GIVEN ENTRIES below:

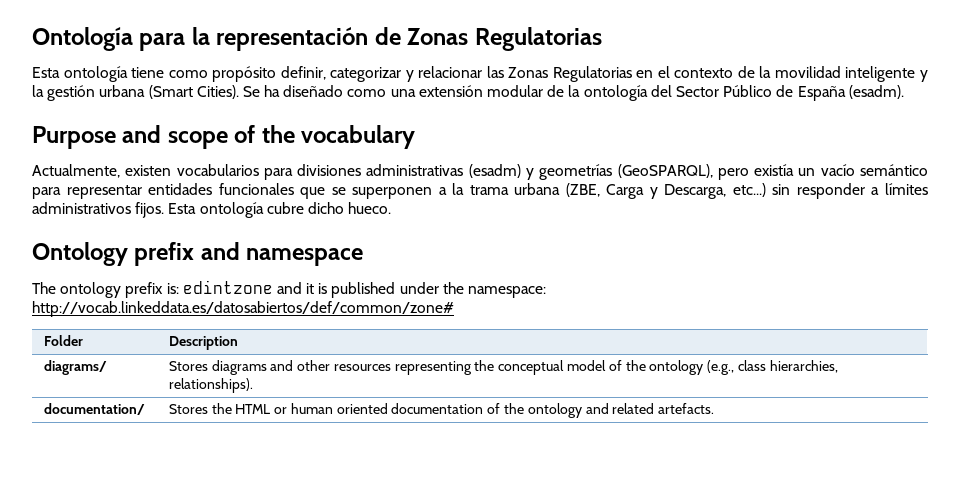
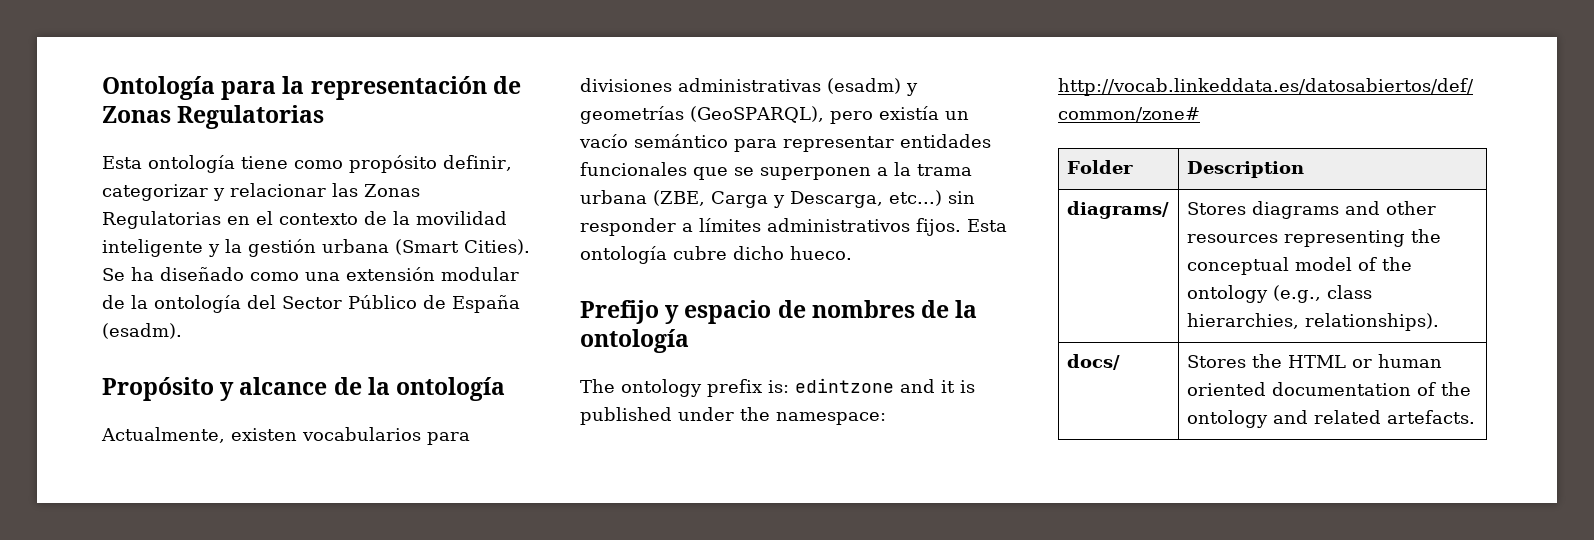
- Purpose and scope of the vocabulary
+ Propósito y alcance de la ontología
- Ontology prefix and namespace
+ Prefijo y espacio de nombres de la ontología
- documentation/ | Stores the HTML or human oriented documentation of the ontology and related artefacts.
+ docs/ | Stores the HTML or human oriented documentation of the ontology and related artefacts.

End of GIVEN ENTRIES.
GIVEN ENTRIES below:

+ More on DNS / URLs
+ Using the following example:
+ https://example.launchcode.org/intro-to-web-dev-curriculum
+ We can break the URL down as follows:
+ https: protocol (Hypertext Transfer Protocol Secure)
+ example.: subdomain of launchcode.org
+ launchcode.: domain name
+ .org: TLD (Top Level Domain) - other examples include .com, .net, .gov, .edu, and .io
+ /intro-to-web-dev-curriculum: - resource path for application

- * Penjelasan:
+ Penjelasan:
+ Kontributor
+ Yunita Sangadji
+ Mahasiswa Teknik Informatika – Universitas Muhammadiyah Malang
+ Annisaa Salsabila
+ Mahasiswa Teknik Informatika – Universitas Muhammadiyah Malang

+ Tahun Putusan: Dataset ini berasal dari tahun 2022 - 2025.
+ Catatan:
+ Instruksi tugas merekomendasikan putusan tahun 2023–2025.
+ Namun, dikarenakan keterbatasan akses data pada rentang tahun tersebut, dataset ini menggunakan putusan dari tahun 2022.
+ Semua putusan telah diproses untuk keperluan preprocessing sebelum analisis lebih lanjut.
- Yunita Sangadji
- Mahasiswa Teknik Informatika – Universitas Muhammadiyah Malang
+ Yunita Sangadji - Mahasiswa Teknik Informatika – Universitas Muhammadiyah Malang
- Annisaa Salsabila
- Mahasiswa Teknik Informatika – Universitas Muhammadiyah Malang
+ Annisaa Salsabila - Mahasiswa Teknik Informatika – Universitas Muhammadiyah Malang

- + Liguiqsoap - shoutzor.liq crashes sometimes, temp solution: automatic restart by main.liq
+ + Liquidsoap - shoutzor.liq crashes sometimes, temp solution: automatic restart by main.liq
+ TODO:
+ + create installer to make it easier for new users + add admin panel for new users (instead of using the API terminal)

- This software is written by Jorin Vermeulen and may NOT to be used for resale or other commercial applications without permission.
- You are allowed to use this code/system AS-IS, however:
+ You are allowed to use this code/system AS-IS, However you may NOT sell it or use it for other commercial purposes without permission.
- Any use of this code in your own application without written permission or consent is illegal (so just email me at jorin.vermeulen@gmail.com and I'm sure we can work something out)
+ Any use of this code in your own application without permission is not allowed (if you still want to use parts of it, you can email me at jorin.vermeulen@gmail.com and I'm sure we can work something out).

End of GIVEN ENTRIES.

> _GOAL OF THE EXERCISE_:
Nothing but a number is expected: how many lines in the data above hold the word "commercial".

> _RESPONSE TO THE TASK_:
2